Bell thrust open his door, leapt out and projectile vomited across the road. Luckman ripped open Pat’s door before he had a chance to consider driving away. Pat’s pupils were dilated. He was gasping for breath like he was having some sort of attack.

“My turn to drive, shove over,” Luckman demanded, his tone demanding compliance. Pat did so without another word. “Eddie – you OK?” The pilot was still retching. He held up his hand to indicate he needed another moment or two. Luckman was likewise beginning to feel as if someone was twisting a knife in his guts from the inside. “When you’re ready, get in the back with Mel.”

“How badly do you need to do this?” Mel asked him.

“As badly as you want me to stop.”

“No,” Pat moaned, “let me out.”

“Stay there,” Luckman ordered, revving the engine. Bell staggered back to the car and Luckman had the pedal to the metal before the back door was shut. The old Ford had plenty of grunt and they hit 80km/h in seconds. The road ahead was long and straight. It couldn’t be much further.

The first IED exploded underneath the front passenger side, blowing the tyre rim clear off the wheel hub. The steering jerked violently in his hand as the front of the car dug into the road surface. The brakes were useless now. They might have rolled except at that point a second bomb blew out the front wheel on the driver’s side.

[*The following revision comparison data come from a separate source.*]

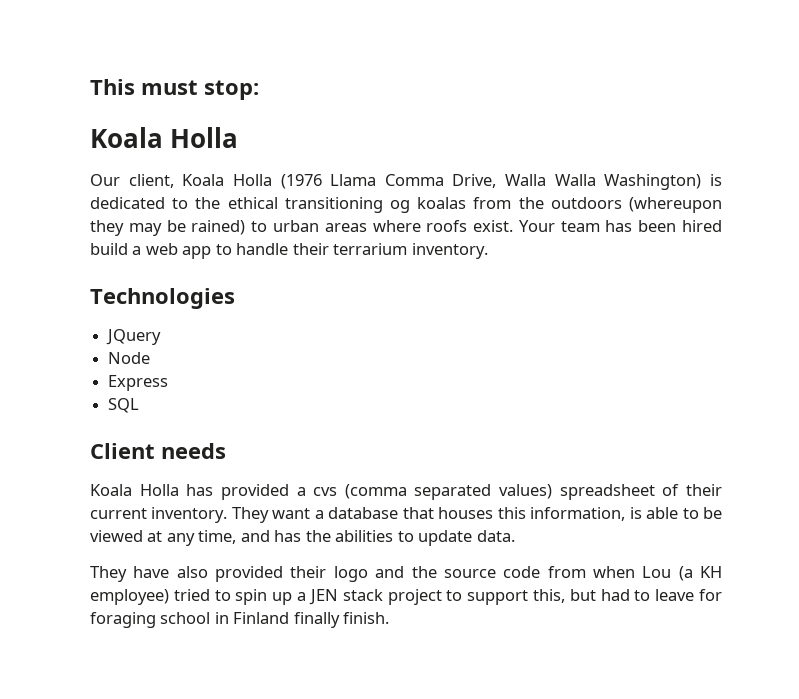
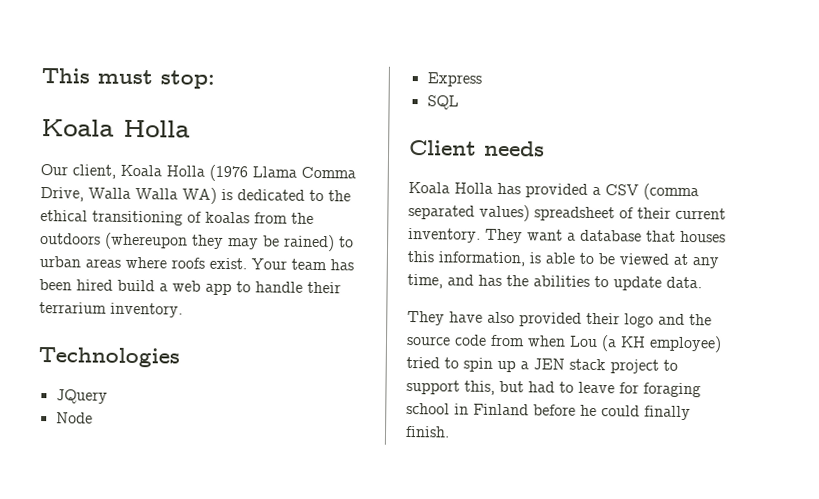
[604,174,702,190] Washington) -> [182,187,217,204] WA)
[390,200,411,213] og -> [187,211,202,223] of
[313,487,338,496] cvs -> [605,184,639,196] CSV
(290, 618) none -> [533,404,640,417] before he could

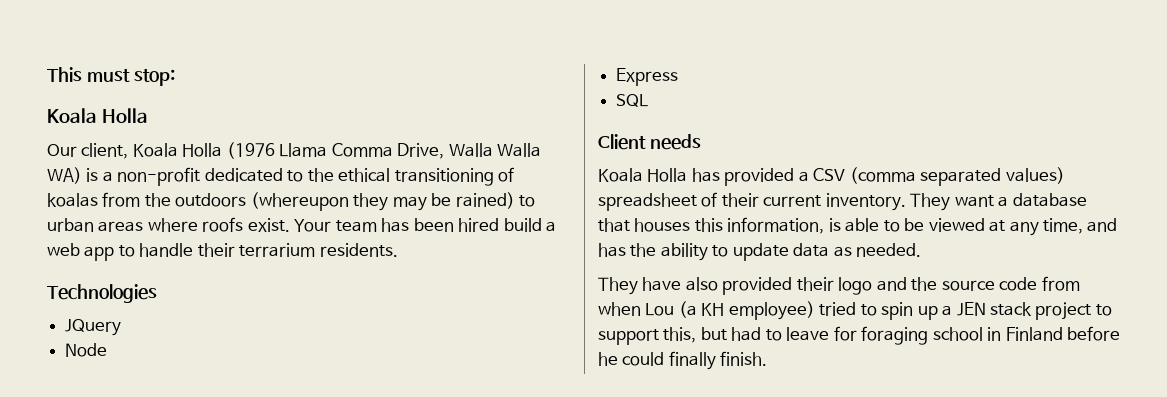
(233, 194) none -> [102,167,201,186] a non-profit
[110,302,183,318] inventory. -> [319,243,398,257] residents.
[533,275,590,287] abilities -> [660,243,708,261] ability
[666,276,702,289] data. -> [793,243,922,257] data as needed.

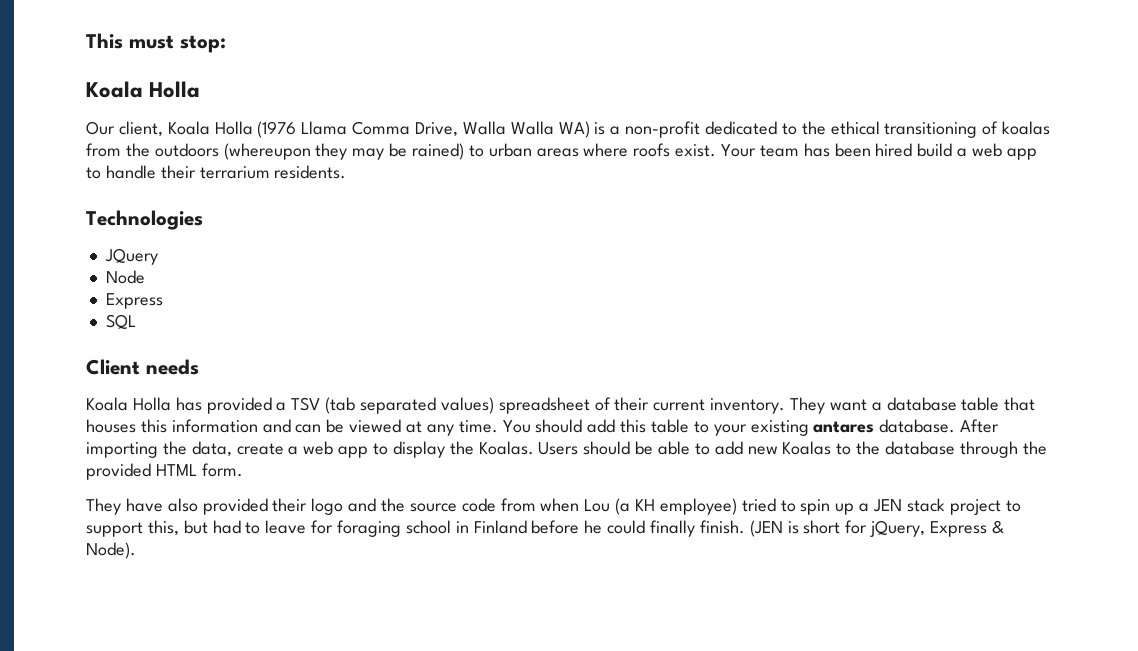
[813,167,916,184] CSV (comma -> [291,397,356,414] TSV (tab
(1087, 200) none -> [961,397,1000,411] table
[727,217,1118,236] [598,243,922,261] information, is able to be viewed at any time, and has the ability to update data as needed. -> [171,419,1000,436] [86,441,1047,458] [86,463,243,480] information and can be viewed at any time. You should add this table to your existing antares database. After importing the data, create a web app to display the Koalas. Users should be able to add new Koalas to the database through the provided HTML form.
(768, 358) none -> [749,520,1004,537] [86,542,136,559] (JEN is short for jQuery, Express & Node).

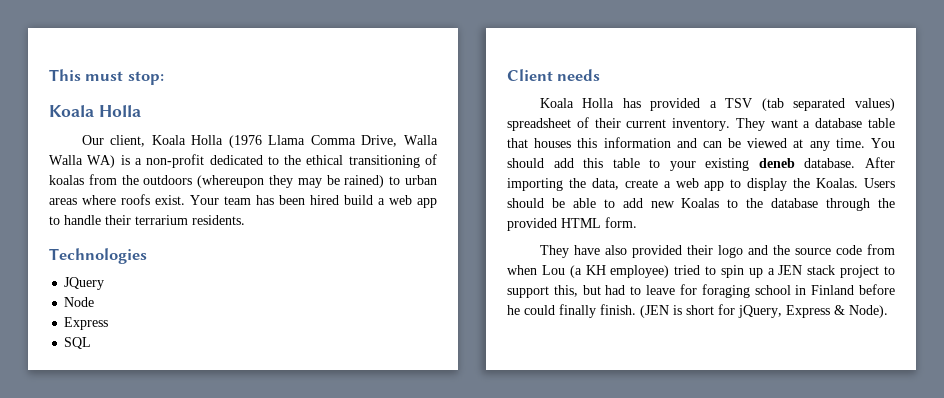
[813,421,875,433] antares -> [758,158,795,168] deneb

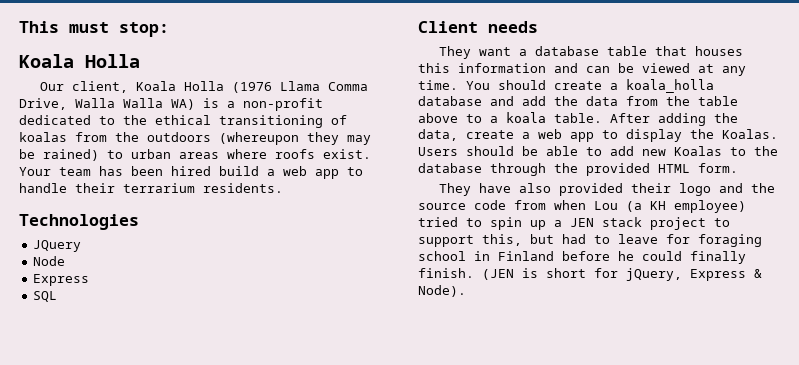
[539,98,895,111] [507,117,731,131] Koala Holla has provided a TSV (tab separated values) spreadsheet of their current inventory. -> (538, 27) none
[553,157,895,171] [507,178,563,191] add this table to your existing deneb database. After importing -> [554,79,714,93] [418,96,738,106] [418,112,706,126] create a koala_holla database and add the data from the table above to a koala table. After adding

Why would they mine their own access road? Luckman had no time to think of a reasonable answer to the question as the nose of the car hit the bitumen with a shower of sparks. Somehow they continued apace down the road. “Seatbelts on if they’re not already,” he screamed.

Mel looked down to double check her buckle and realised with horror she hadn’t done it back up after their last stop. She tried desperately to pull the seatbelt back around herself, but it had become locked by the car’s rampant shudder and she couldn’t force it.

“Why aren’t we slowing down?” she yelled.

Luckman turned to her with a face so contorted that for a moment she thought he had lost his wits. “We’re still accelerating,” he replied in hateful astonishment.

Pat buried his head in his hands and curled up on the front seat in a foetal position. Bell threw up again, this time inside the car.

“Are you mad?” Mel yelled back, “Use the brakes.”

“The wheels have gone, there aren’t any brakes.”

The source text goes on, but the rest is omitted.